Task prompt: Could you please retype the records exactly, minus their pictures?
── Extracted material ──
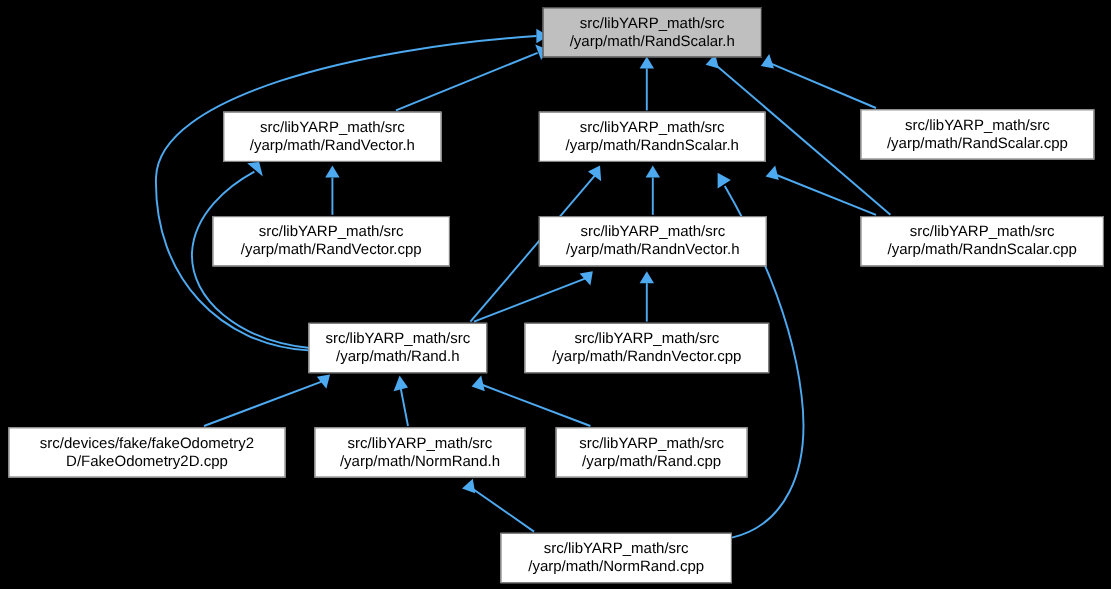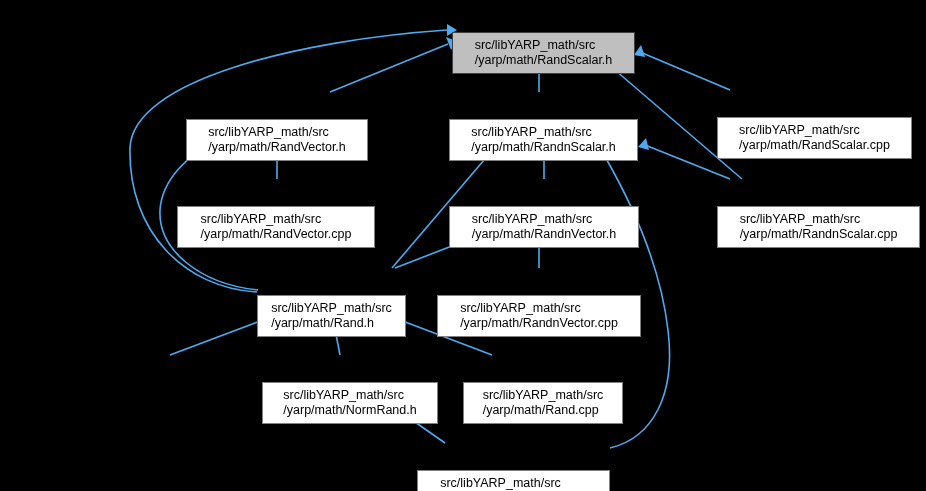--- a/index.html
+++ b/index.html
@@ -23,25 +23,25 @@
     pointer-events: none;
   }
   .node {
     position: absolute;
     box-sizing: border-box;
     border: 1px solid #808080;
     background: #ffffff;
     color: #000000;
     font-size: 12.5px;
     line-height: 15px;
+    text-align: center;
     display: flex;
     align-items: center;
     justify-content: center;
     z-index: 2;
-    margin-top: 26px;
   }
   .node.root {
     background: #bfbfbf;
     border: 1px solid #404040;
   }
   .node-label {
     display: block;
     white-space: pre-line;
     padding: 0 4px;
   }
@@ -187,20 +187,24 @@
   <div class="node" style="left: 257px; top: 269px; width: 149px; height: 42px; background: rgb(255, 255, 255); border-color: rgb(128, 128, 128);">
     <span class="node-label">src/libYARP_math/src
 /yarp/math/Rand.h</span>
   </div>
 
   <div class="node" style="left: 437px; top: 269px; width: 204px; height: 42px; background: rgb(255, 255, 255); border-color: rgb(128, 128, 128);">
     <span class="node-label">src/libYARP_math/src
 /yarp/math/RandnVector.cpp</span>
   </div>
 
+  <div class="node" style="left: 7px; top: 356px; width: 231px; height: 42px; background: rgb(255, 255, 255); border-color: rgb(128, 128, 128);">
+    <span class="node-label">src/devices/fake/fakeOdometry2
+D/FakeOdometry2D.cpp</span>
+  </div>
 
   <div class="node" style="left: 262px; top: 356px; width: 176px; height: 42px; background: rgb(255, 255, 255); border-color: rgb(128, 128, 128);">
     <span class="node-label">src/libYARP_math/src
 /yarp/math/NormRand.h</span>
   </div>
 
   <div class="node" style="left: 463px; top: 356px; width: 160px; height: 42px; background: rgb(255, 255, 255); border-color: rgb(128, 128, 128);">
     <span class="node-label">src/libYARP_math/src
 /yarp/math/Rand.cpp</span>
   </div>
───
Task output:
--- a/index.html
+++ b/index.html
@@ -23,25 +23,25 @@
     pointer-events: none;
   }
   .node {
     position: absolute;
     box-sizing: border-box;
     border: 1px solid #808080;
     background: #ffffff;
     color: #000000;
     font-size: 12.5px;
     line-height: 15px;
+    text-align: center;
     display: flex;
     align-items: center;
     justify-content: center;
     z-index: 2;
-    margin-top: 26px;
   }
   .node.root {
     background: #bfbfbf;
     border: 1px solid #404040;
   }
   .node-label {
     display: block;
     white-space: pre-line;
     padding: 0 4px;
   }
@@ -187,20 +187,24 @@
   <div class="node" style="left: 257px; top: 269px; width: 149px; height: 42px; background: rgb(255, 255, 255); border-color: rgb(128, 128, 128);">
     <span class="node-label">src/libYARP_math/src
 /yarp/math/Rand.h</span>
   </div>
 
   <div class="node" style="left: 437px; top: 269px; width: 204px; height: 42px; background: rgb(255, 255, 255); border-color: rgb(128, 128, 128);">
     <span class="node-label">src/libYARP_math/src
 /yarp/math/RandnVector.cpp</span>
   </div>
 
+  <div class="node" style="left: 7px; top: 356px; width: 231px; height: 42px; background: rgb(255, 255, 255); border-color: rgb(128, 128, 128);">
+    <span class="node-label">src/devices/fake/fakeOdometry2
+D/FakeOdometry2D.cpp</span>
+  </div>
 
   <div class="node" style="left: 262px; top: 356px; width: 176px; height: 42px; background: rgb(255, 255, 255); border-color: rgb(128, 128, 128);">
     <span class="node-label">src/libYARP_math/src
 /yarp/math/NormRand.h</span>
   </div>
 
   <div class="node" style="left: 463px; top: 356px; width: 160px; height: 42px; background: rgb(255, 255, 255); border-color: rgb(128, 128, 128);">
     <span class="node-label">src/libYARP_math/src
 /yarp/math/Rand.cpp</span>
   </div>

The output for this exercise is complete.